1 - Une taxe sur les importations de produits polluants pouvant rapporter 490 milliards d'euros sur sept ans. Nous proposons de créer une nouvelle ressource propre de l’Union Européenne, une taxe sur les produits importés en Europe en fonction de leur impact carbone. La tonne de carbone est actuellement valorisée à 35 euros dans le cadre du système d’échange de quota carbone créé par l’UE et les importations européennes représentent 2 milliards de tonnes de carbone par an. Si l'instauration d'une taxation française sur le kérosène est une imposture dans un secteur très concurrentiel, elle aurait tout son sens au niveau européen et serait incluse dans cette taxation carbone.

 

2 - Une taxe sur les transactions financières pouvant rapporter 385 milliards d'euros sur sept ans. Cette taxe permettrait de mettre fin à l'exemption fiscale des opérations financières, notamment sur la TVA. Nous défendons le projet de taxe sur les transactions financières (TTF) présenté par la Commission en 2011, mettant en œuvre deux taxes de 0,01% et de 0,1% selon la nature des titres et obligations. La taxe vise surtout les transactions à haute fréquence, symbole de la finance automatisée et informatisée. 

 

3 - Une taxe sur les visas de touristes extra-européens qui pourrait rapporter 43,7 milliards d'euros sur sept ans. Le nombre de touristes non-européens qui se rendent dans un autre pays européen est évalué à 39 millions par an. L'Union Européenne est l'une des premières destinations touristiques mondiales. A l'image de l'ESTA américain, nous proposons de rendre payant l'ETIAS, le système entièrement électronique qui permet de suivre les visiteurs des pays qui n’ont pas besoin de visa pour entrer dans la zone Schengen.
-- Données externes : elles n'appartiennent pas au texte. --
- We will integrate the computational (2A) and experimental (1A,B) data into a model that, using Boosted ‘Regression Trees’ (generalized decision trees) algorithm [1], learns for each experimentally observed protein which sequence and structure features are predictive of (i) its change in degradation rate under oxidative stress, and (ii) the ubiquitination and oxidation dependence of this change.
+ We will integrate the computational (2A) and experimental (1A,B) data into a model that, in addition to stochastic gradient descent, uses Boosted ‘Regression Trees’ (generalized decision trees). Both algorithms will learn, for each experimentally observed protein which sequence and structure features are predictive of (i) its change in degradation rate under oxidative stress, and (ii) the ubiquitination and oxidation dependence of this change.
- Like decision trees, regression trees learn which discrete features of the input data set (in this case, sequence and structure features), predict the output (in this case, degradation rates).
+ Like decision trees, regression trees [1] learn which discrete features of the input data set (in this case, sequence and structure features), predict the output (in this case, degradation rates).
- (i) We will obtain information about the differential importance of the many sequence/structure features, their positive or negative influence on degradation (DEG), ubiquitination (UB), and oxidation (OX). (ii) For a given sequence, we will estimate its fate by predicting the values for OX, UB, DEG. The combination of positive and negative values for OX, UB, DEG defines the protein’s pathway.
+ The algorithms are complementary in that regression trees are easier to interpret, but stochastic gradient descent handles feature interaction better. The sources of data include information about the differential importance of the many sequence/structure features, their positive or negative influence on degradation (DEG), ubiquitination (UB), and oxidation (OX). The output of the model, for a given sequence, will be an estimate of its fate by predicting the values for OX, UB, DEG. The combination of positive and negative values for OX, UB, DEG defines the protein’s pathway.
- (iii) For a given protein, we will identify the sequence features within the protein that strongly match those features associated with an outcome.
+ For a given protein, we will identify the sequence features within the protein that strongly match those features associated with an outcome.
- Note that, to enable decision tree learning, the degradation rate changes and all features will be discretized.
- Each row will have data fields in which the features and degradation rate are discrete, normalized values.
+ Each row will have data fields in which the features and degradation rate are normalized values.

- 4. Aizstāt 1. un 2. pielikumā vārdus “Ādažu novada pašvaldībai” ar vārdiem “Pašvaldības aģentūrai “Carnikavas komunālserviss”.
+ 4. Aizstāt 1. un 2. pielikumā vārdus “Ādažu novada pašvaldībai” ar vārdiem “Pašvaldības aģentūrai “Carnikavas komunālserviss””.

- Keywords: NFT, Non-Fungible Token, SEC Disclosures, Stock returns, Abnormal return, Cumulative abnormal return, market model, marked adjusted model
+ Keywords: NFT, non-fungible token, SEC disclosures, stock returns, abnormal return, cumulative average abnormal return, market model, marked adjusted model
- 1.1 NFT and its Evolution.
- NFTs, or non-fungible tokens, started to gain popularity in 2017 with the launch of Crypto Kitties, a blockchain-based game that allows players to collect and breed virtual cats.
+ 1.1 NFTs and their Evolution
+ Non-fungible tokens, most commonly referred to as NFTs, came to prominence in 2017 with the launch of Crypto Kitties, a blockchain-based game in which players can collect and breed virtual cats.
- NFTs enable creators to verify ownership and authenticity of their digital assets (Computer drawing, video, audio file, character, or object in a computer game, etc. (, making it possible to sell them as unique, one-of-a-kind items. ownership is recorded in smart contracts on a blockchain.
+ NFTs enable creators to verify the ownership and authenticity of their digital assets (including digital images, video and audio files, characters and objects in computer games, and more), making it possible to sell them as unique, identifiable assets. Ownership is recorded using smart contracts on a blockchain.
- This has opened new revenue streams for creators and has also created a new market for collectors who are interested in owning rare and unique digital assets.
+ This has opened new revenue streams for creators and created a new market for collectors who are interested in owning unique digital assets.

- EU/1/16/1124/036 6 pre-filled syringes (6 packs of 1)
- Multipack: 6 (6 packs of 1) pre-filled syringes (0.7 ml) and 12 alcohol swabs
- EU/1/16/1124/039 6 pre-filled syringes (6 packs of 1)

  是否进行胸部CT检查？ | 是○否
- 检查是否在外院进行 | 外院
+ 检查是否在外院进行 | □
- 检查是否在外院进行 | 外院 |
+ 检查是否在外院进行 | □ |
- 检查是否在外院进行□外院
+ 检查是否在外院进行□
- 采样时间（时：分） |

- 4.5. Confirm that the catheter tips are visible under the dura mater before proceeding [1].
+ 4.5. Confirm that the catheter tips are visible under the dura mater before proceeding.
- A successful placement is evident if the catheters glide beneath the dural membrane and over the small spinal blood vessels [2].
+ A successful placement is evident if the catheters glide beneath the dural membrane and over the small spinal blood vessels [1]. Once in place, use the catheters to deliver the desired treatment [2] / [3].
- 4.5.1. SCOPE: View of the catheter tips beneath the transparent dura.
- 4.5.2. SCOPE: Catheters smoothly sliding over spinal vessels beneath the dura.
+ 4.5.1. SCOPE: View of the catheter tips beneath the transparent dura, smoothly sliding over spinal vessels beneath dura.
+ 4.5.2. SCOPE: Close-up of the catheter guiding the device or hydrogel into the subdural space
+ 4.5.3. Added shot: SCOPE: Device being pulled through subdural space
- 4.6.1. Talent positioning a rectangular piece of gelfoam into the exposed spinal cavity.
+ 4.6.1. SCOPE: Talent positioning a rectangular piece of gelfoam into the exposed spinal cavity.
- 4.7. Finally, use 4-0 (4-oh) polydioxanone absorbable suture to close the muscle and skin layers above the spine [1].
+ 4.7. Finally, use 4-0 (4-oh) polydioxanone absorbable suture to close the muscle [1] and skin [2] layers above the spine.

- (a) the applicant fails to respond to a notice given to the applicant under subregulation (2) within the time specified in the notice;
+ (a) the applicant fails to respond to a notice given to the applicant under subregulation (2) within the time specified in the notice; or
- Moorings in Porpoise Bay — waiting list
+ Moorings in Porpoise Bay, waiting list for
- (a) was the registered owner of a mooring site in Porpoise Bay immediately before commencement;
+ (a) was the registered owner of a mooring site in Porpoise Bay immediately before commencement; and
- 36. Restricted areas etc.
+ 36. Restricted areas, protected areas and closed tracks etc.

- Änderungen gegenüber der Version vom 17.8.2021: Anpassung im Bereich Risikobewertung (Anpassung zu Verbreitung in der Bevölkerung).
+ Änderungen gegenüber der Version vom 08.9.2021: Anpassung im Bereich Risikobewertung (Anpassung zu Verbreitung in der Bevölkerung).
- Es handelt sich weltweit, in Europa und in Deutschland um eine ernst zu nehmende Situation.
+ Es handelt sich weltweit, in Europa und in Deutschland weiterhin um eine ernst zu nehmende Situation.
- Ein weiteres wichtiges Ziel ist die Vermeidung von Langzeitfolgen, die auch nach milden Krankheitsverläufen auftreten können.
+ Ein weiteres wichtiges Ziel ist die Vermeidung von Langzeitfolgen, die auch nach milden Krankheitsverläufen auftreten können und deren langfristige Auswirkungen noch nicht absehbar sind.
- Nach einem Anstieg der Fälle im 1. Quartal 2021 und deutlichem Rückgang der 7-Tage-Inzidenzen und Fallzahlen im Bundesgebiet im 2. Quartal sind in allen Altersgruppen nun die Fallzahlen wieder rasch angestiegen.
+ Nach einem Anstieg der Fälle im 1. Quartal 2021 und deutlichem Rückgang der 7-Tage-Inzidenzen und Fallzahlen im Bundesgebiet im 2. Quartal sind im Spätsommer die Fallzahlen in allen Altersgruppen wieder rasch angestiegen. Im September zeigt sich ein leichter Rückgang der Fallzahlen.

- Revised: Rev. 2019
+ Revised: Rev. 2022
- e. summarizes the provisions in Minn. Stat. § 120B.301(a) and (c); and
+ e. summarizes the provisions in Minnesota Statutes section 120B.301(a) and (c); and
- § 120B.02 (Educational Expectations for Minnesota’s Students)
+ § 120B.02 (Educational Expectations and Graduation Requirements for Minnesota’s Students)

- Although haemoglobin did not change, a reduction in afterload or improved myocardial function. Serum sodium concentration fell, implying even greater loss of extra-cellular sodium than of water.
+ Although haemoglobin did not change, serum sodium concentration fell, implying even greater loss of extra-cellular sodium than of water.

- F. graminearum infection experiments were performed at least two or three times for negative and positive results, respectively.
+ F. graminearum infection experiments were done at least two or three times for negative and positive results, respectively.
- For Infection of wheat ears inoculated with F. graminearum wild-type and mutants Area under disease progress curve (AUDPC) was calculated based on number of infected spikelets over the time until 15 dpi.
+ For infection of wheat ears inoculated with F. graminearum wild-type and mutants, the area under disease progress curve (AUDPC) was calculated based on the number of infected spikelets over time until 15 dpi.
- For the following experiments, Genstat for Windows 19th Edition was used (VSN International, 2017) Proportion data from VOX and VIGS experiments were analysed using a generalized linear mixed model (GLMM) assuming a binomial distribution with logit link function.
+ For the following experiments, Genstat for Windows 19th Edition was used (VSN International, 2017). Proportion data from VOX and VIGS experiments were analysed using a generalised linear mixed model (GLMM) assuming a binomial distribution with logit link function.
U

 

La fin des vétos qui paralysent l’Europe avec la généralisation du vote à la majorité qualifiée sur les sujets économiques et sociaux


Rien ne peut avancer sans changer la manière dont l’Europe est gouvernée.
Il faut en finir avec les veto et les systèmes de vote à l’unanimité qui permettent à un seul État, même le plus petit, de bloquer les 27 autres ! Ces vétos ont empêché de mettre en place une liste noire européenne des paradis fiscaux, d’assurer notre indépendance énergétique ou encore de faire véritablement face ensemble au terrorisme.

 

Devant les paralysies, nous proposons que le vote à la majorité qualifiée devienne la norme pour toutes les décisions au Conseil de l’Union Européenne sur les sujets économiques et sociaux. 

 

Des commissaires européens choisis démocratiquement


Les élections européennes n’ont aucune véritable  influence sur le choix du Commissaire français qui siègera à la Commission Européenne : quel que soit le résultat, M.Macron le désignera derrière des portes closes sans tenir compte des résultats du scrutin. Ainsi, en 2014, c’est Pierre Moscovici qui a été choisi alors que 87% des français avaient voté contre le PS !

 

Nous proposons que le mode de désignation des commissaires européens tienne compte du vote des électeurs : le candidat sélectionné par le chef d’Etat devra obtenir la validation des eurodéputés du pays concerné à la majorité absolue, c'est à dire un avis conforme d'au moins 40 eurodéputés. 

 

Un Président de la Commission élu par le Parlement européen en tenant compte du résultat des élections


L’Union Européenne n’est pas encore vraiment démocratique : 400 millions d’Européens vont aller voter le 26 mai, mais c’est Madame Merkel et Monsieur Macron qui vont choisir celui ou celle qui va gouverner l’Europe pendant 5 ans.

 

M. Macron s’est d’ailleurs opposé à ce que le parti européen qui gagne les élections puisse désigner le Président de la Commission.

 

Nous proposons que comme dans n’importe quelle démocratie normale, le Président de la Commission Européenne soit élu par les parlementaires européens, en fonction des résultats des élections européennes, et non plus selon un simple avis conforme (article 17 du TUE).

 

L’élection d’un Président du Conseil européen pour défendre directement l’intérêt des européens face aux égoïsmes nationaux


Nous proposons que le Président du Conseil européen soit directement élu au suffrage universel. Sa première mission serait défendre l’intérêt des citoyens européens lors des réunions des gouvernements et des chefs d’Etats au Conseil.

 

La mise en place d’un référendum européen citoyen


Nous proposons la mise en place d’un référendum européen citoyen permettant de supprimer une loi existante, de proposer un règlement européen ou de changer les traités.

 

Un seuil minimum de 4,5 millions de signatures à l’échelle européenne (c’est à dire 1% de la population, un peu moins qu’en Suisse où le système fonctionne bien et nécessite 1,25% de la population) serait nécessaire pour déclencher un référendum européen citoyen. Ce référendum permettrait de créer un véritable corps électoral européen, de rendre l’Europe plus démocratique et plus efficace alors que le système gouvernemental actuel paralyse la prise de décision.

 

Pour la création d’un billet de 1 euro


Les billets de un dollar sont aujourd’hui les symboles de la superpuissance de la monnaie américaine et sont échangeables dans tous les bureaux de change du monde. Le billet vert est mondialement connu et reconnu. Le billet d’un dollar, pourtant moins fort, est plus grand que notre billet de cinq euros, mais surtout plus connu et reconnu mondialement.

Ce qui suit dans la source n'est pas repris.